Given their effective role in sequestering carbon, blue forests will play a key role in helping countries meet their climate goals. In order advance this, the project has supported the first assessment and inventory of how coastal and marine ecosystems can be incorporated into country plans of action under the Paris Agreement. This analysis found that 28 countries included a reference to coastal ecosystems in terms of climate mitigation, and 59 countries included coastal ecosystems and the coastal zone in their climate adaptation strategies.

By demonstrating the many benefits of coastal ecosystems, the Blue Forests Project is providing countries with nature-based solutions to meet their climate commitments. For example, the national determined contribution from the United Arab Emirates (UAE) included strategies to improve the understanding of carbon in coastal ecosystems and the restoration of mangrove and seagrass habitats as adaptation actions with mitigation co-benefits.

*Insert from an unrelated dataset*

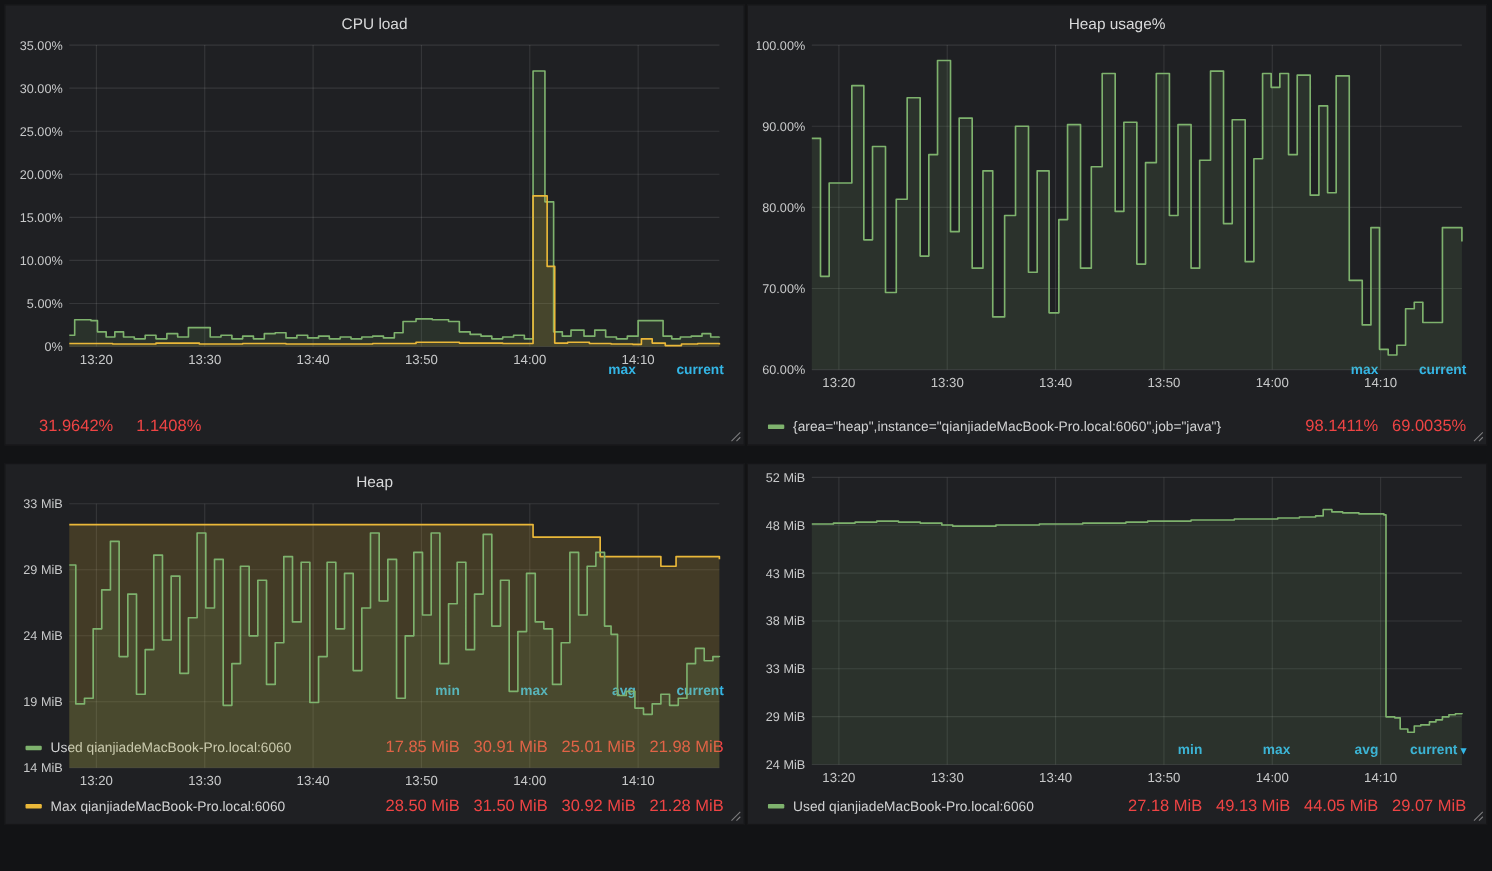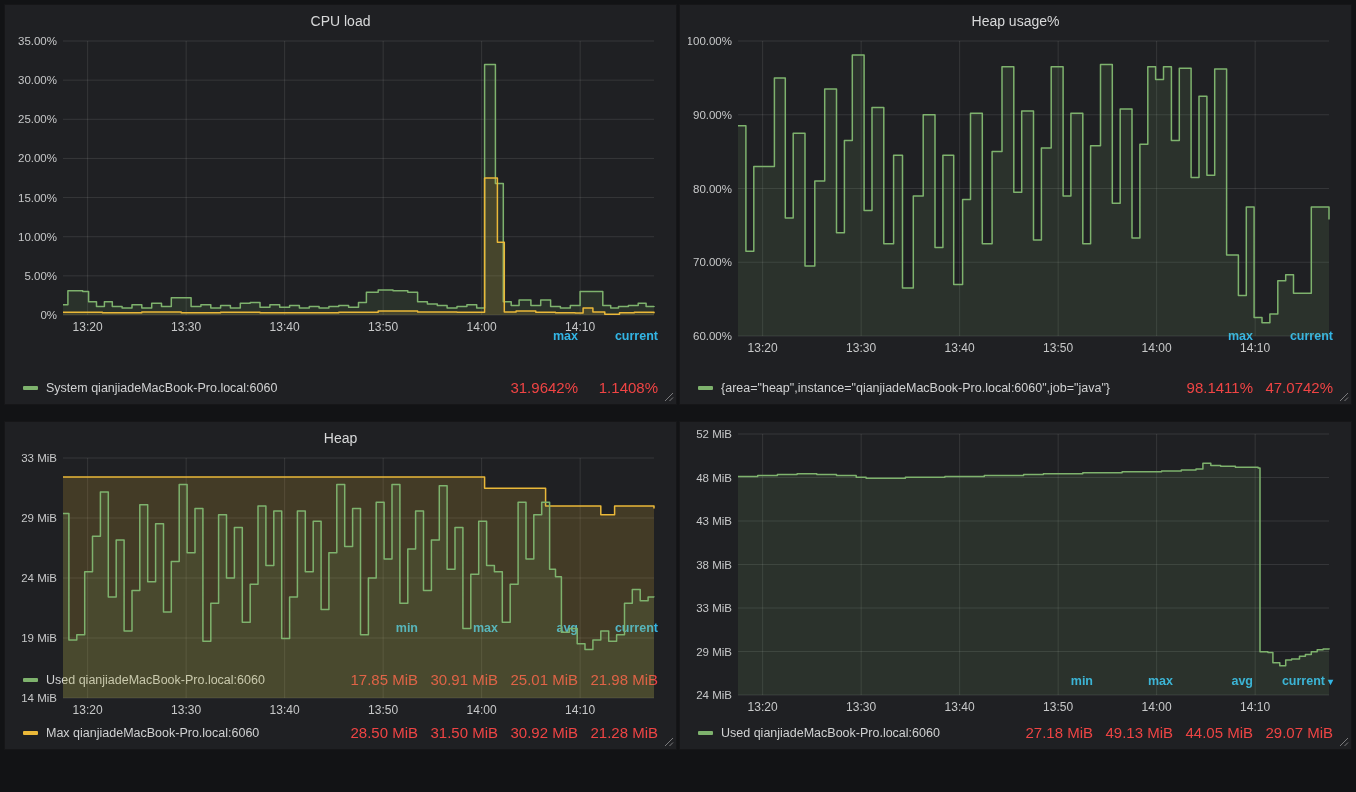"System qianjiadeMacBook-Pro.local:6060" div.lname { html: <div> <span></span> <span>System qianjiadeMacBook-Pro.local:6060</span> </div> -> none }
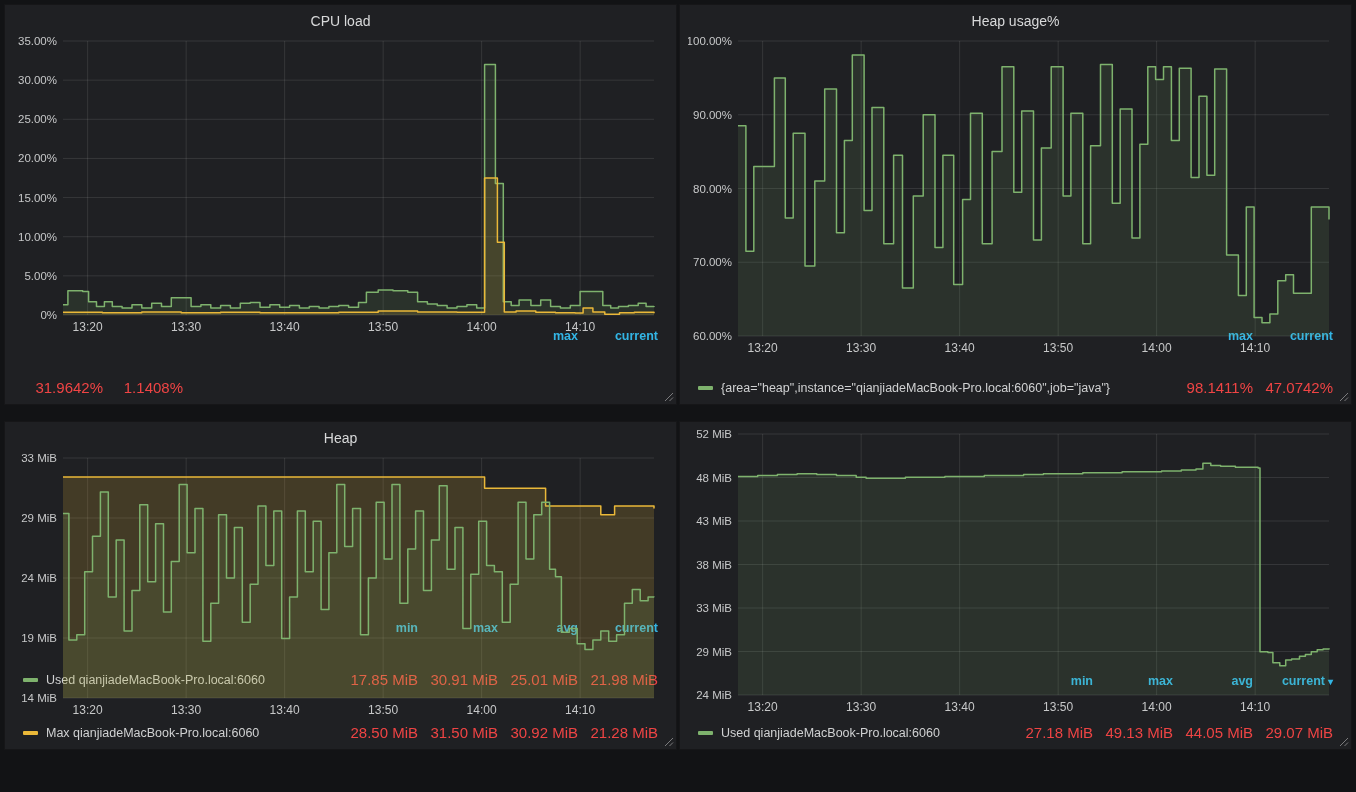"47.0742%" div.lval { text: 47.0742% -> 69.0035% }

These actions also build on the experiences of a partnering initiative, the Abu Dhabi Blue Carbon Demonstration Project, which provided decision-makers with a stronger understanding of the carbon sequestration potential in the Emirate of Abu Dhabi. As a result, the Emirate-scale project was expanded to cover the entire country, and the UAE is currently assessing its blue forests carbon reservoir.

The four-year project is an initiative of the United Nations Environment Programme (UNEP), funded by the Global Environment Facility (GEF) and co-financed by project partners, and managed by GRID-Arendal.